EXERCISE BRIEF: After finding the line that includes "- By Carlos Javier Sivira March 29, 2023" in the records below, transcribe it and each line after it through the last, exactly, and add nothing.

BEGIN PROVIDED INFORMATION

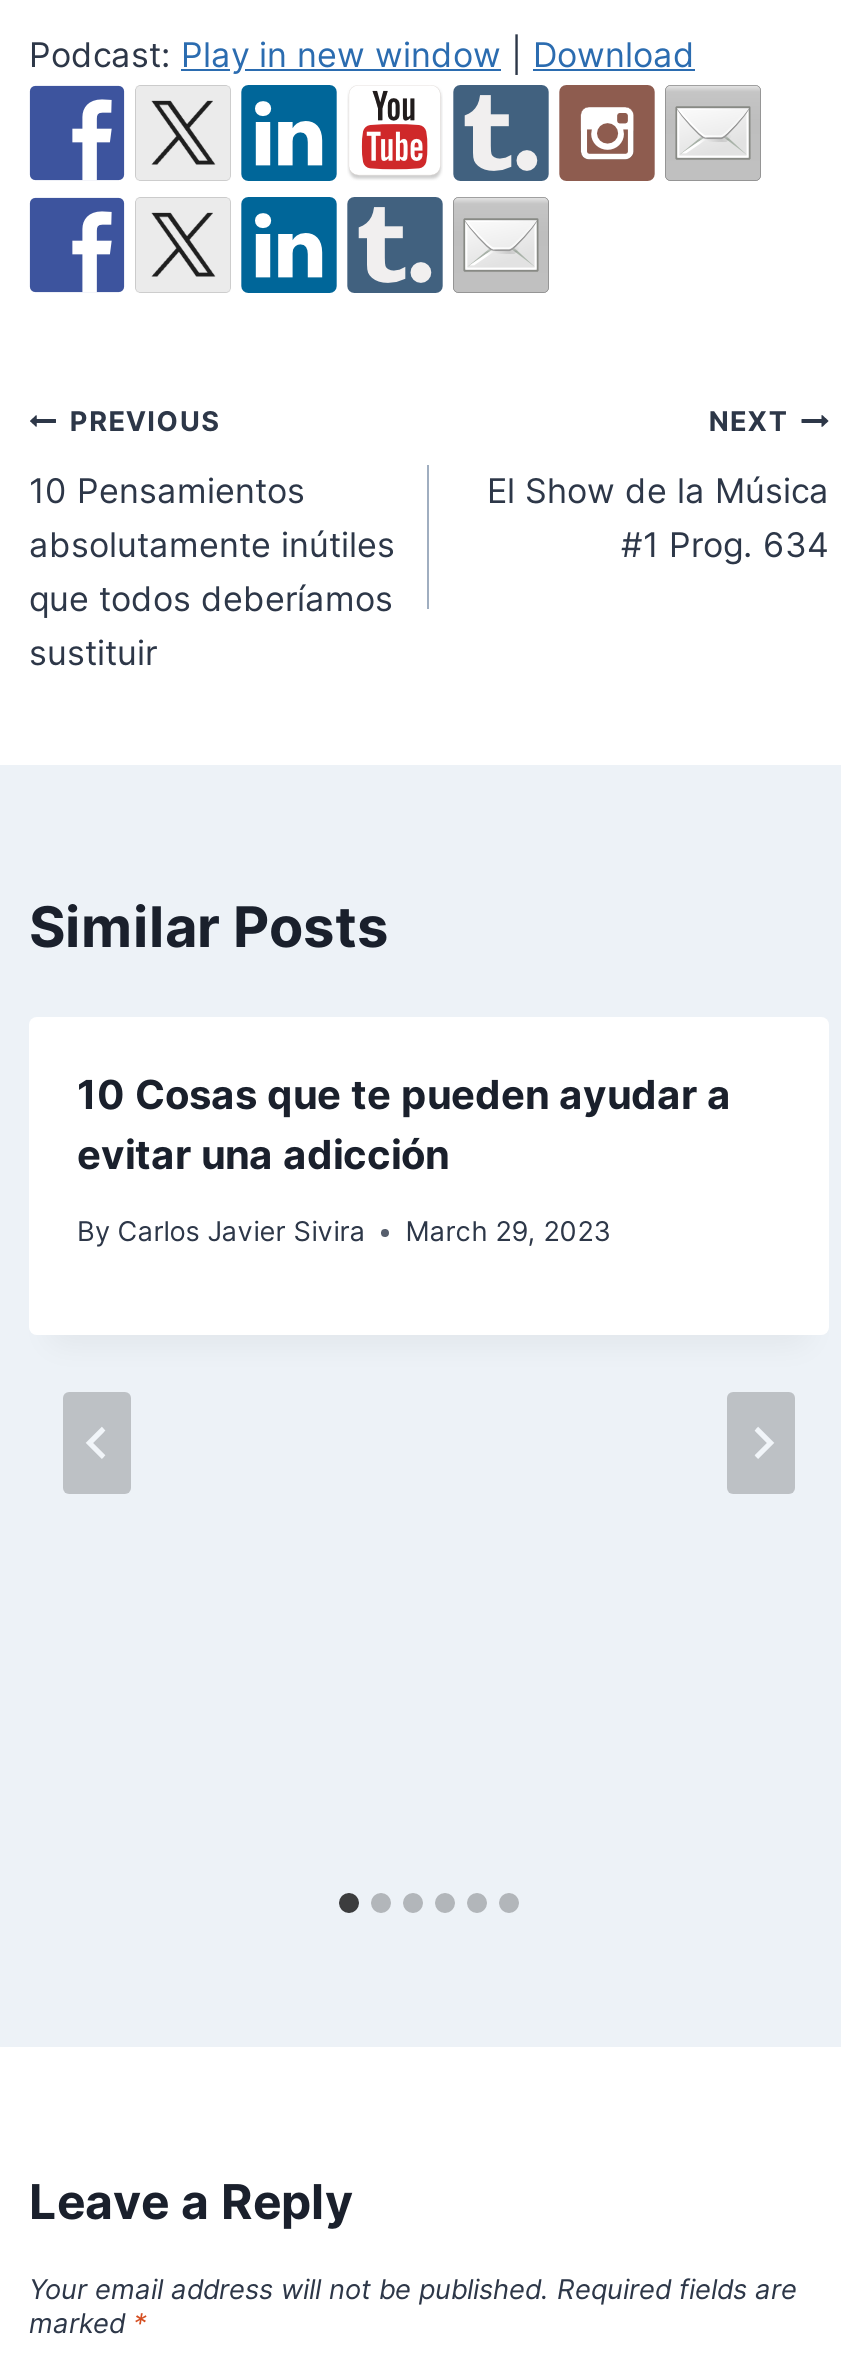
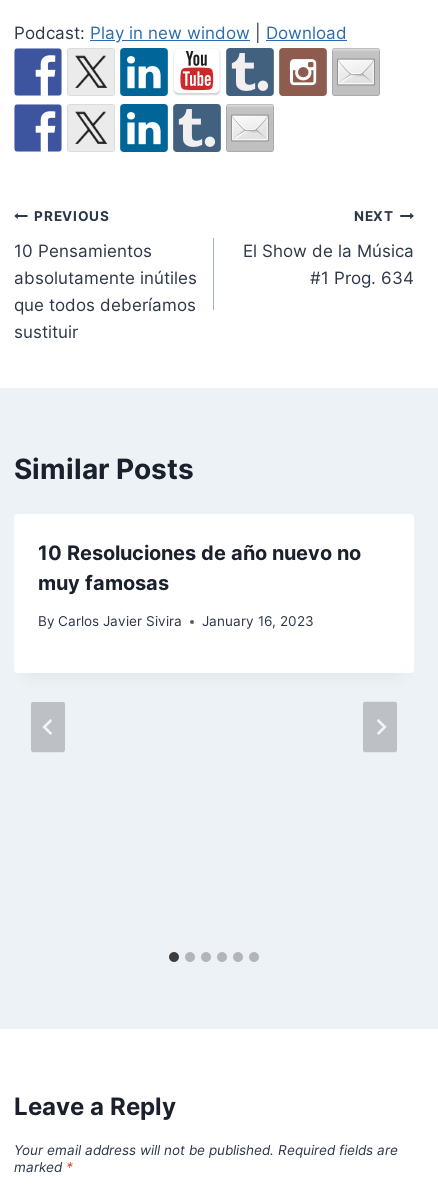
- 10 Cosas que te pueden ayudar a
- evitar una adicción
+ 10 Resoluciones de año nuevo no
+ muy famosas

- By Carlos Javier Sivira March 29, 2023
+ By Carlos Javier Sivira January 16, 2023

END PROVIDED INFORMATION

EXERCISE RESULT:
- By Carlos Javier Sivira March 29, 2023
+ By Carlos Javier Sivira January 16, 2023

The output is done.